> **Input records**:
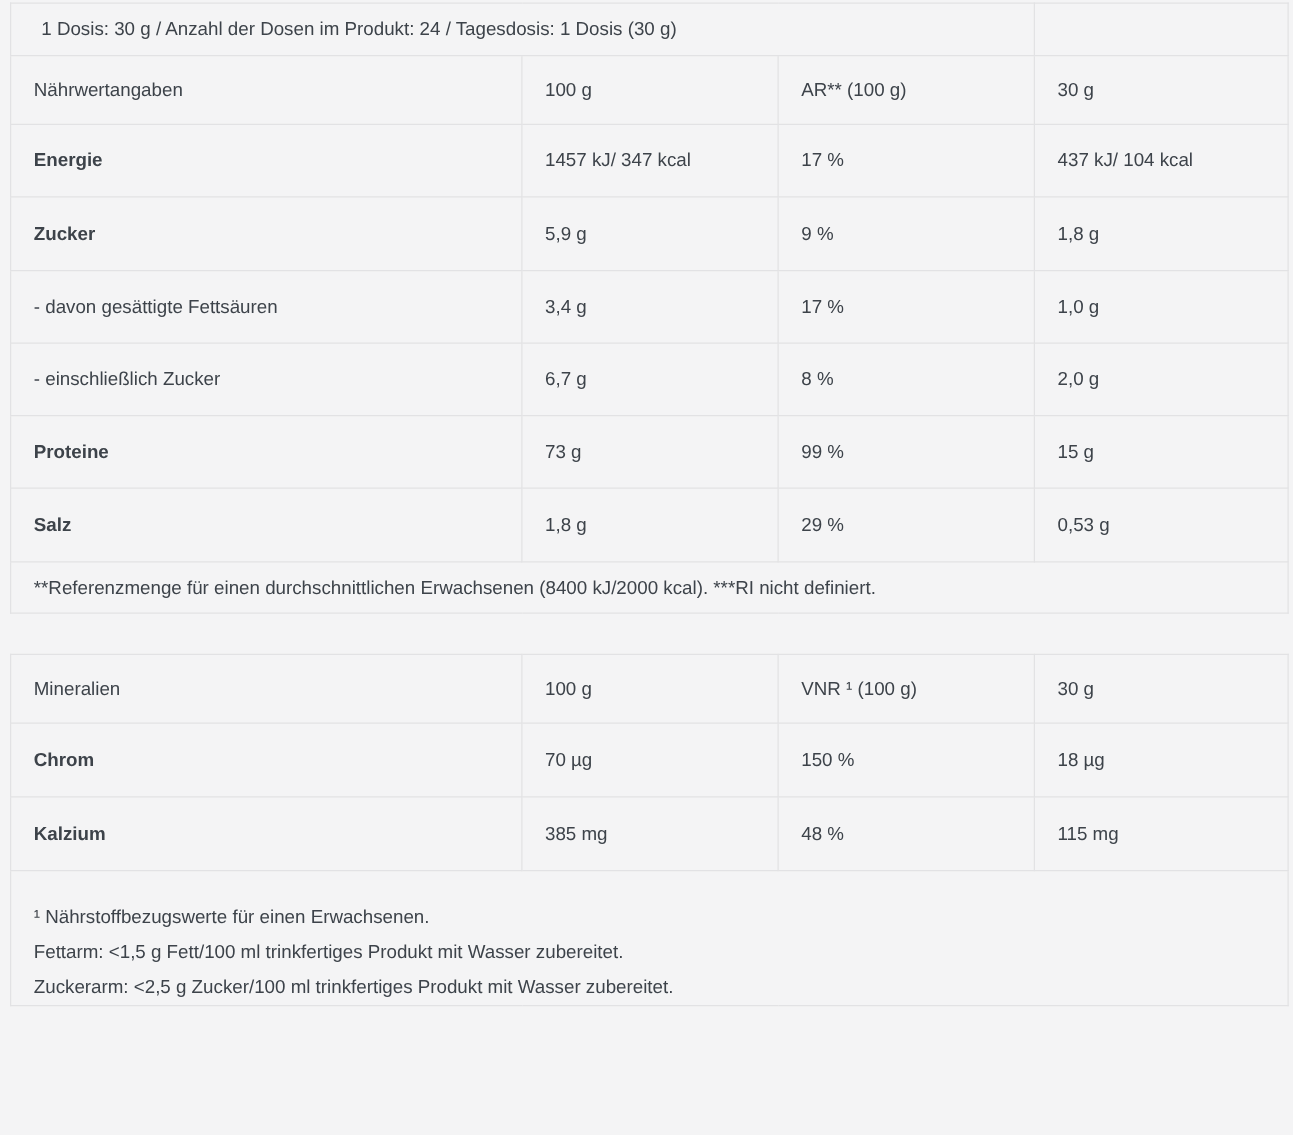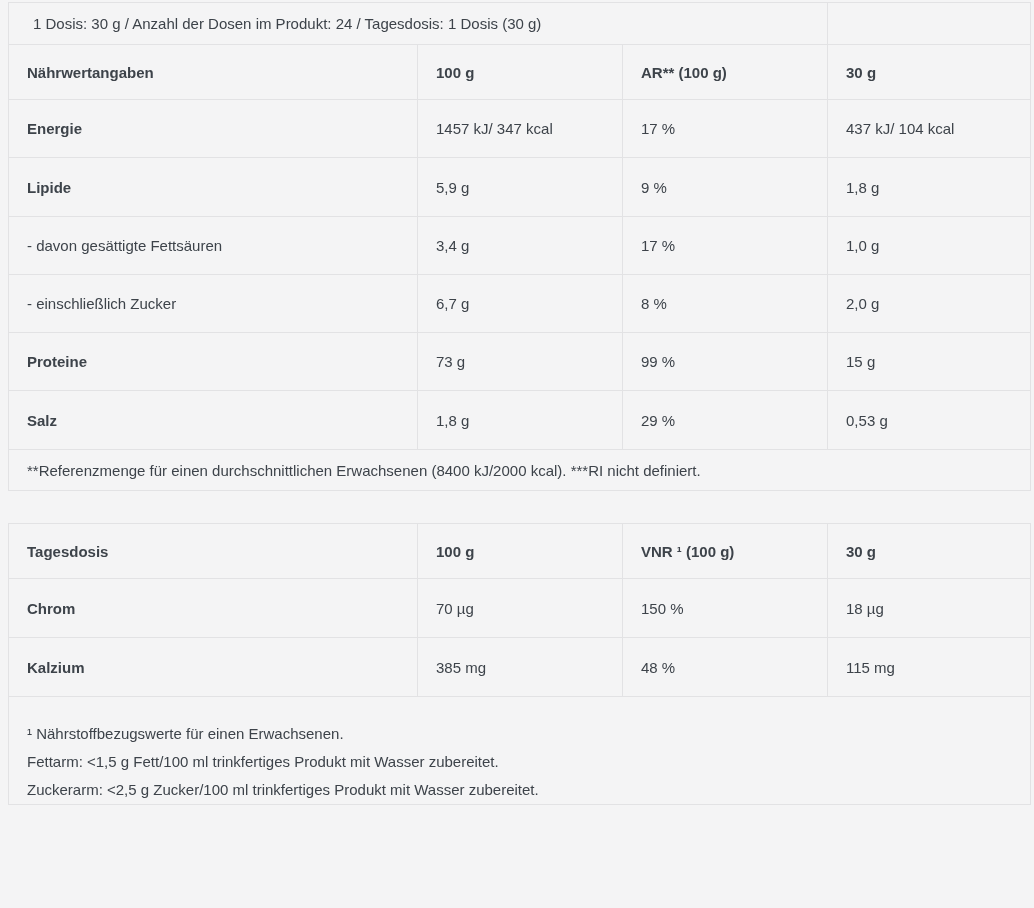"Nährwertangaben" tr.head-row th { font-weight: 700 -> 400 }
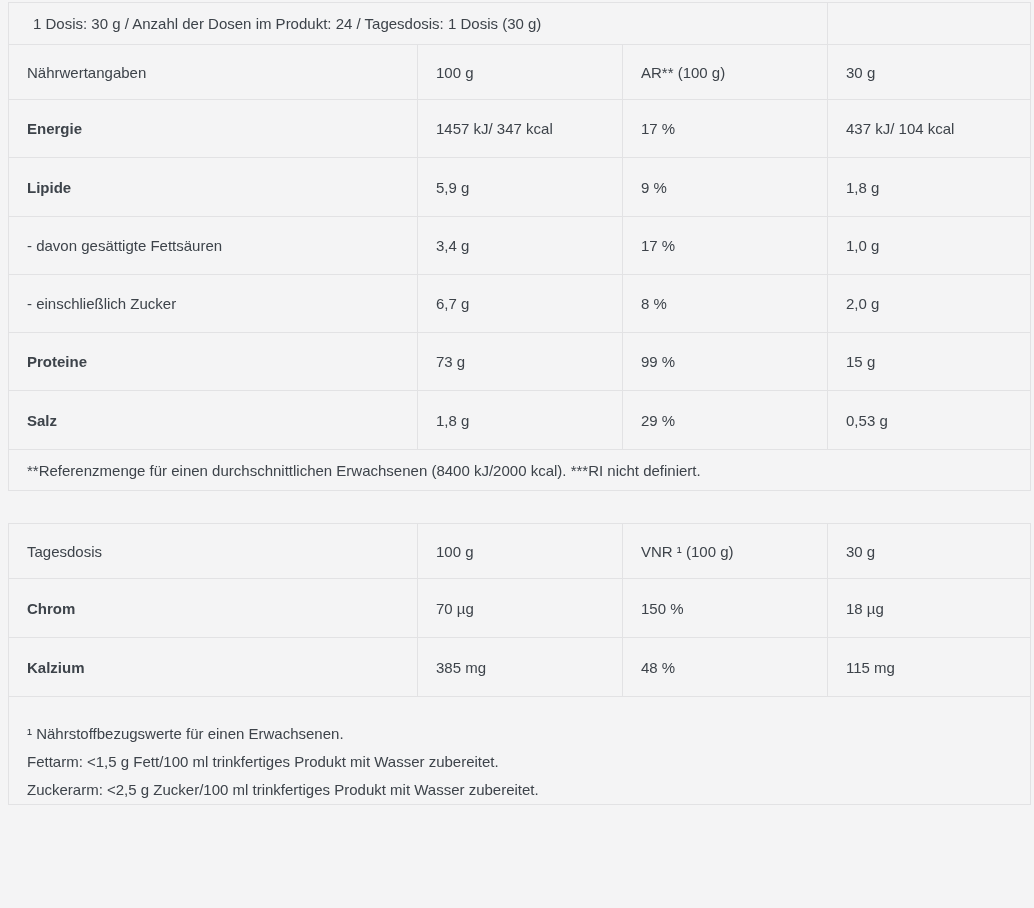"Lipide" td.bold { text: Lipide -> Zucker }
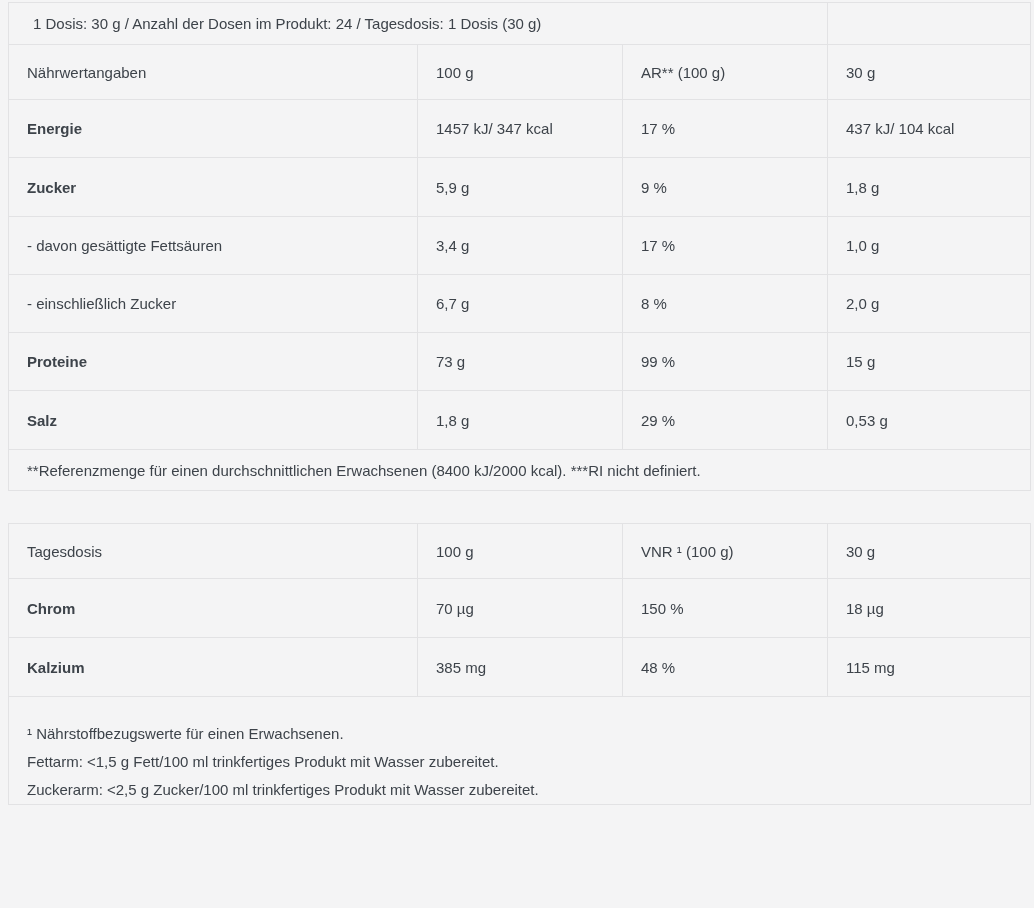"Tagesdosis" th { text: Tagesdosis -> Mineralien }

--

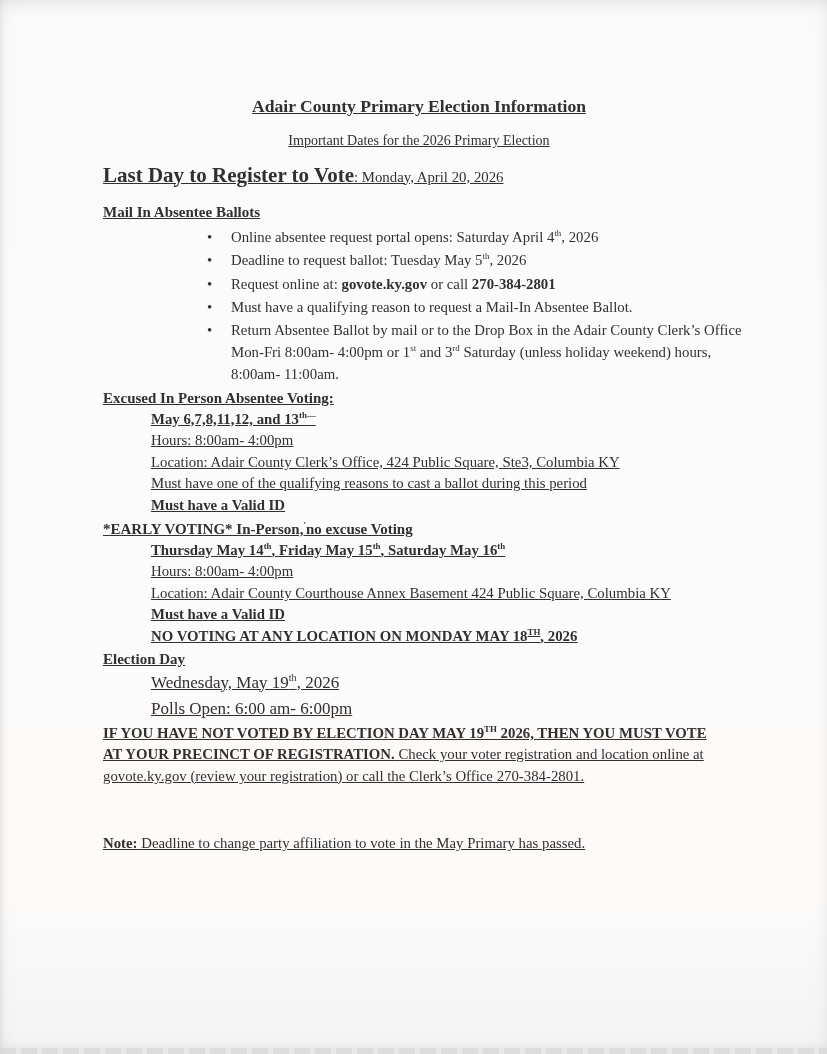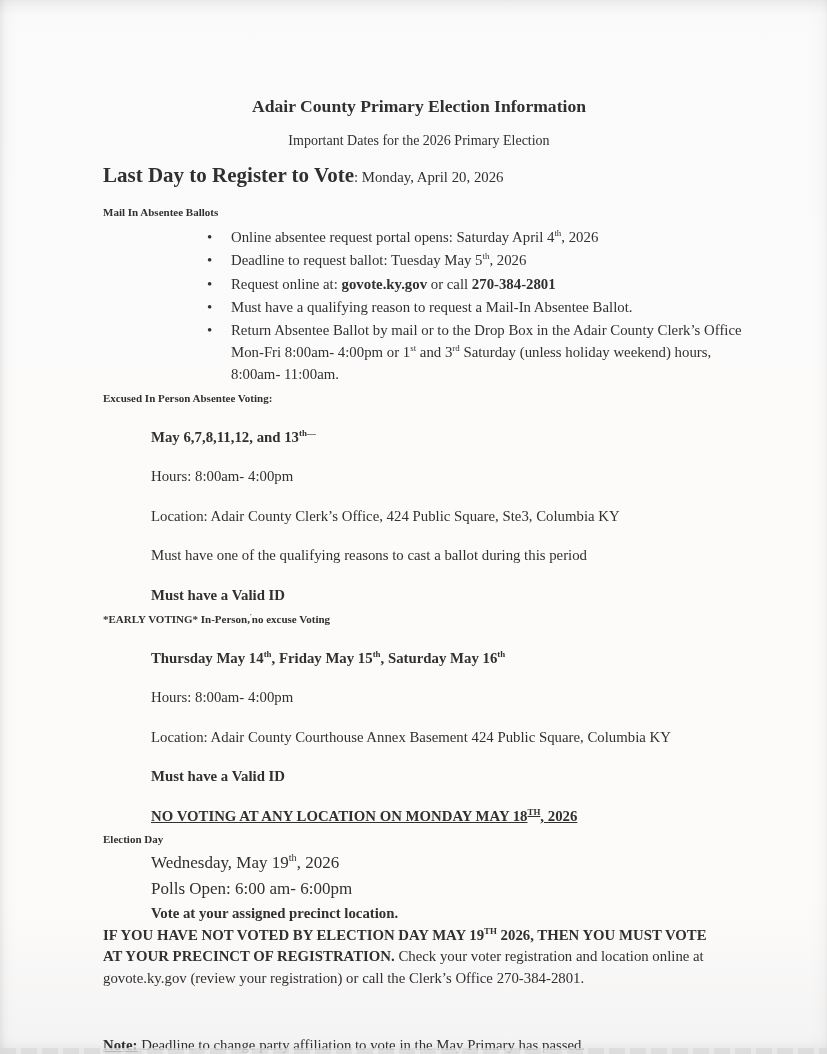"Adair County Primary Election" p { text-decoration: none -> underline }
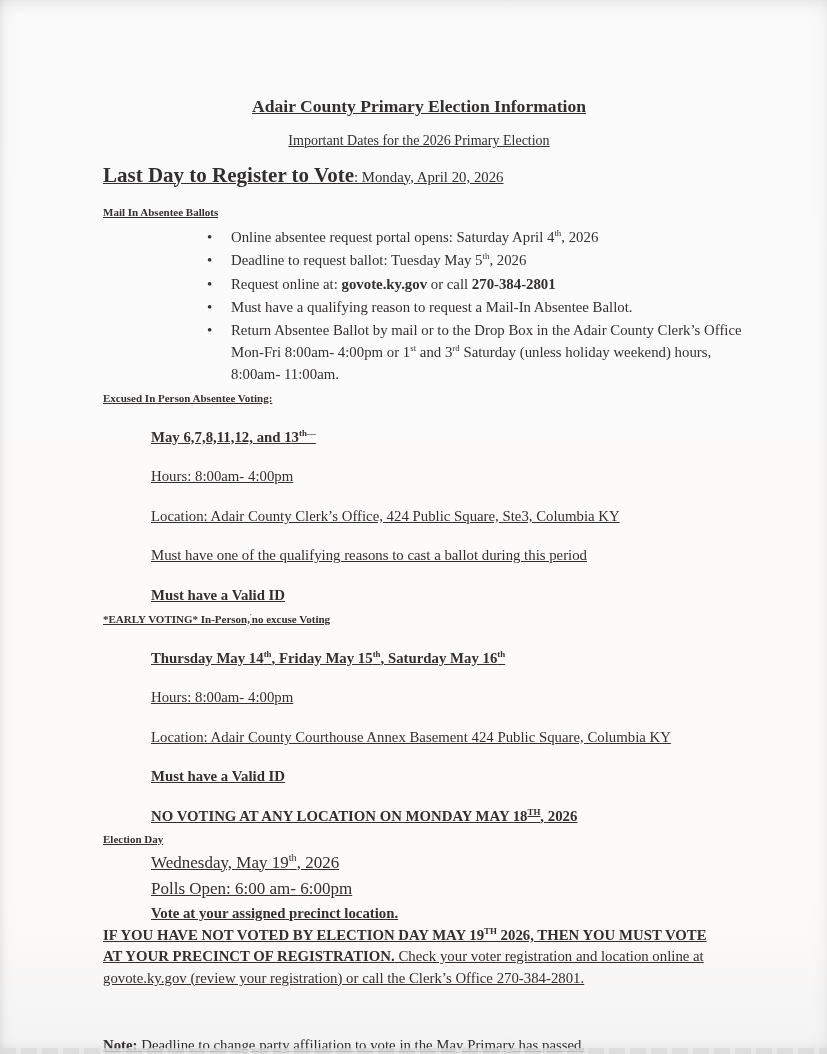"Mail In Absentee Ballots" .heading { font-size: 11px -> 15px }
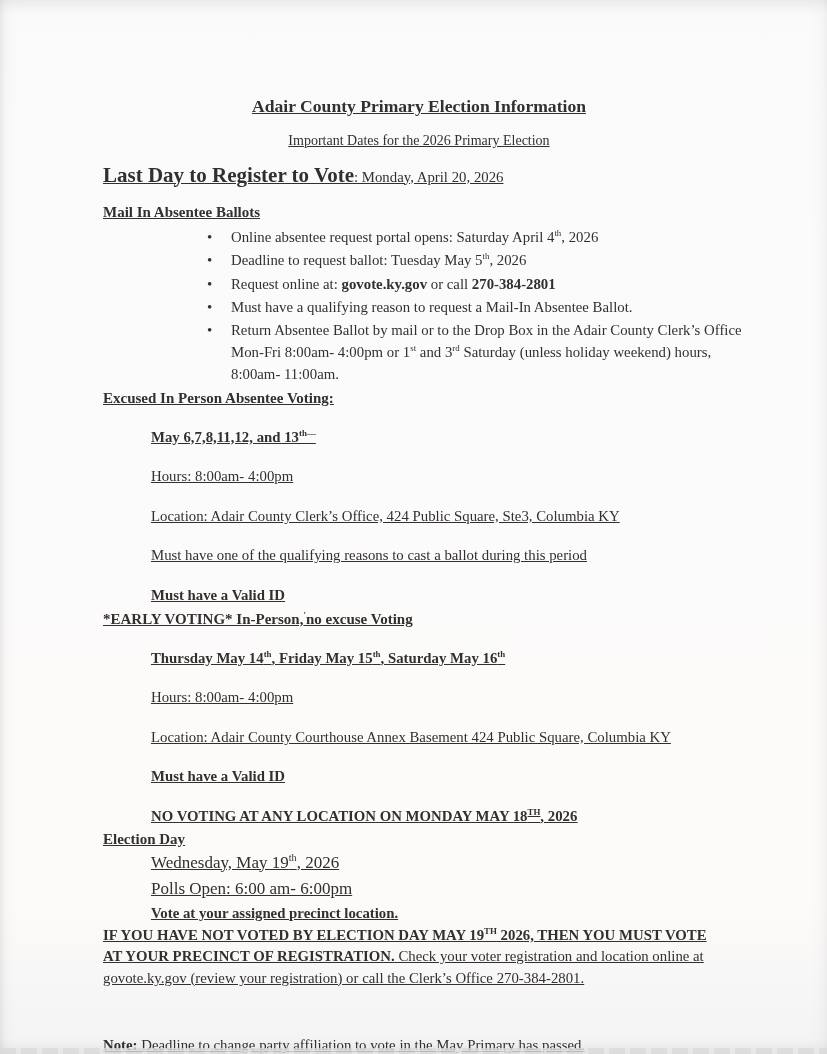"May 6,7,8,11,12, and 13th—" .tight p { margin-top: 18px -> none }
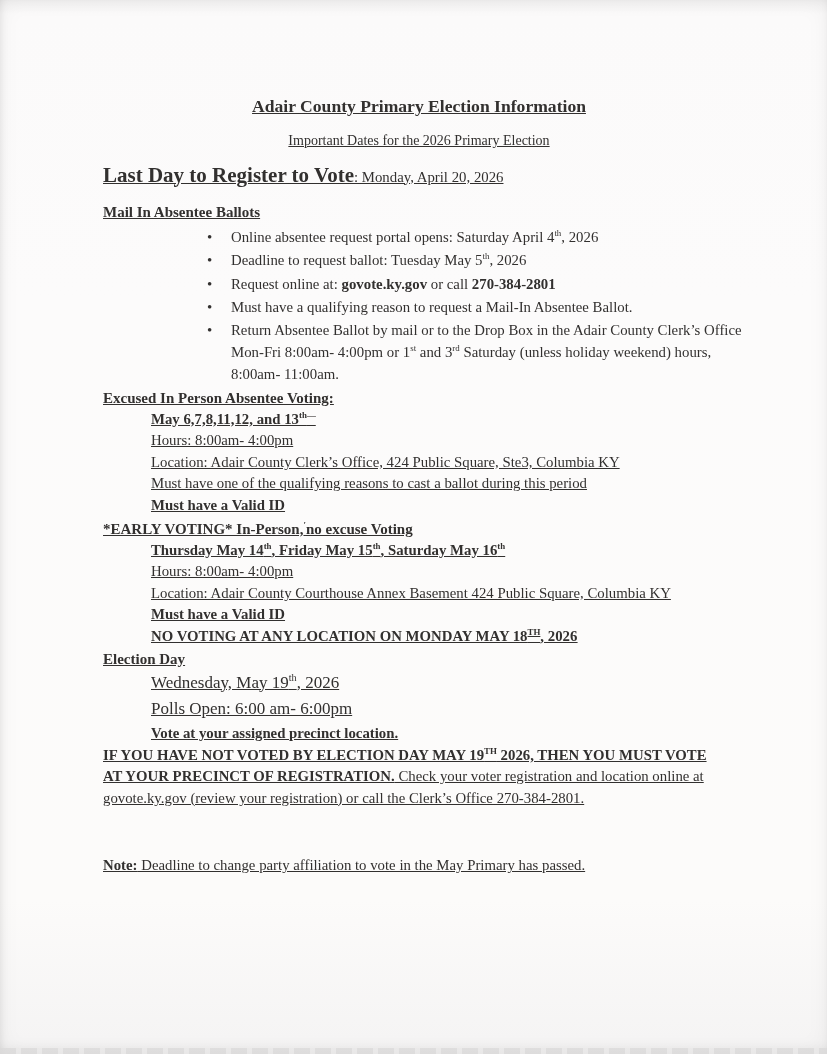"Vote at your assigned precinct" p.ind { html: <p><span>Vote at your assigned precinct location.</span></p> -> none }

> **To do**:
The lines to reproduce run from the one above containing "text: Lipide ->" through the one containing "text: Tagesdosis ->". Copy them exactly and leave out all pictures.

> **Result**:
"Lipide" td.bold { text: Lipide -> Zucker }
"Tagesdosis" th { text: Tagesdosis -> Mineralien }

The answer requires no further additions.